Section 10.2. Conditions to Obligations of APT. The obligation of APT
to effect the transactions contemplated by Sections 2.1 and 2.2 is subject to
the satisfaction or waiver by APT on or prior to the Closing Date of each of the
following conditions:
(a) Representations and Warranties. The representations and warranties
of Loral set forth in Section 7 shall be true and correct in all material
respects, as of the date of this Agreement and as of the Closing Date as though
made on and as of the Closing Date, and Loral shall have delivered to APT, a
certificate signed by an executive officer of Loral confirming the foregoing as
of the Closing Date.
(b) Performance of Obligations of Loral.
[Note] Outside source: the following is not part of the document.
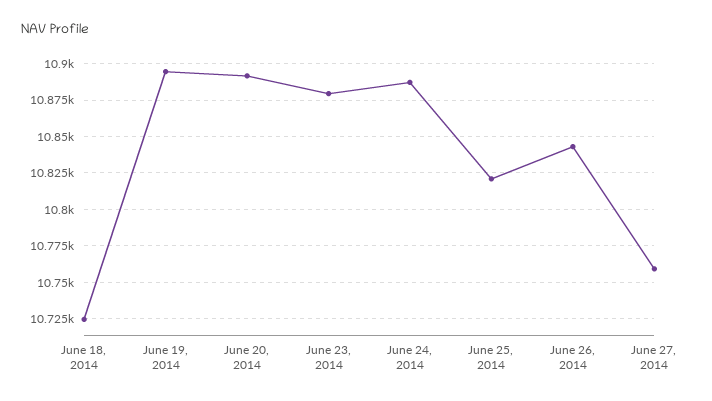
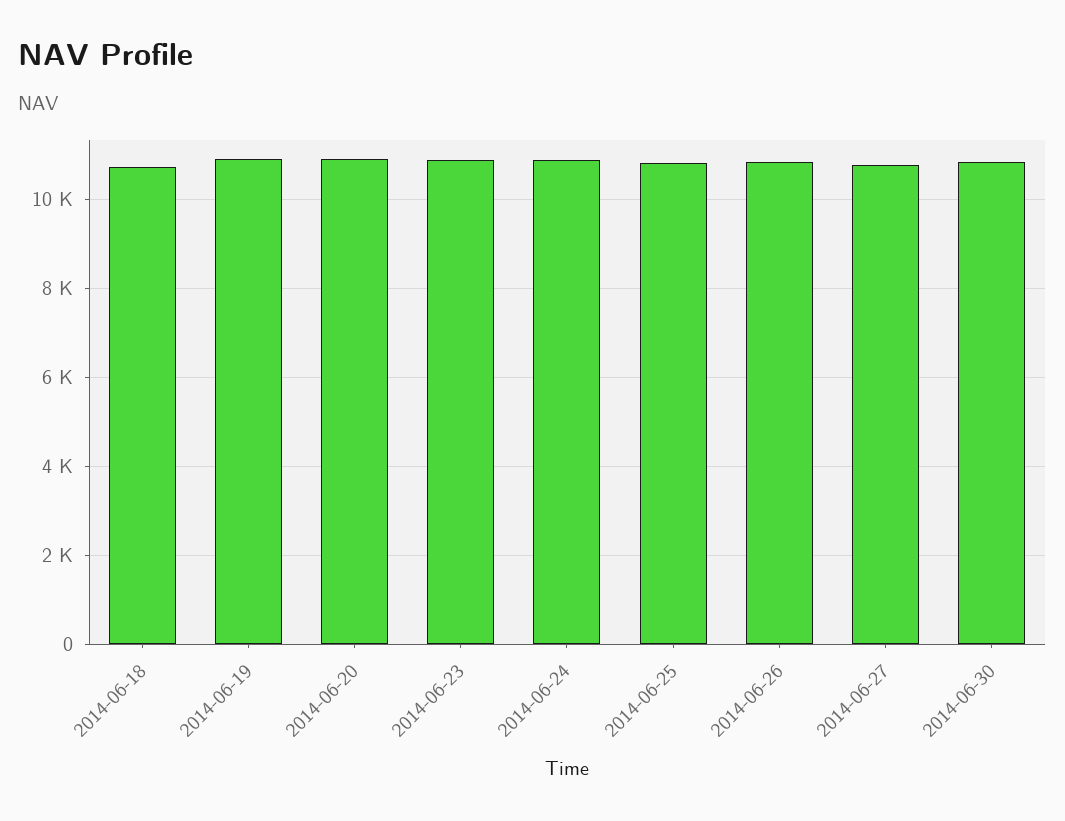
2014-06-30: none -> 10800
Each and all of the covenants
and agreements of Loral to be performed or complied with pursuant to this
Agreement on or prior to the Closing Date shall have been fully performed and
complied with in all material respects, and Loral shall have delivered to APT, a
certificate signed by an executive officer of Loral confirming the foregoing as
of the Closing Date.
(c) Litigation, Etc. There shall not exist or have been instituted or
be pending any Action which could reasonably be expected to make illegal, or to
materially delay or otherwise directly or indirectly materially restrain or
prohibit, the consummation of the transactions contemplated by the Transaction
Documents, or which could reasonably be expected to result in material Damages
to APT in connection with the transactions contemplated by the Transaction
Documents.
(d) Marketing Agreement. The Marketing Agreement substantially in the
form attached as Exhibit A shall have been executed and delivered by Loral.
(e) Services Agreement. The Services Agreement substantially in the
form attached as Exhibit B shall have been executed and delivered by Loral.
(f) Loral Guarantee. Loral Space & Communications Ltd. shall have
delivered to APT a duly executed guarantee in favor of APT guaranteeing the
obligations of Loral hereunder, in substantially the form attached as Exhibit D.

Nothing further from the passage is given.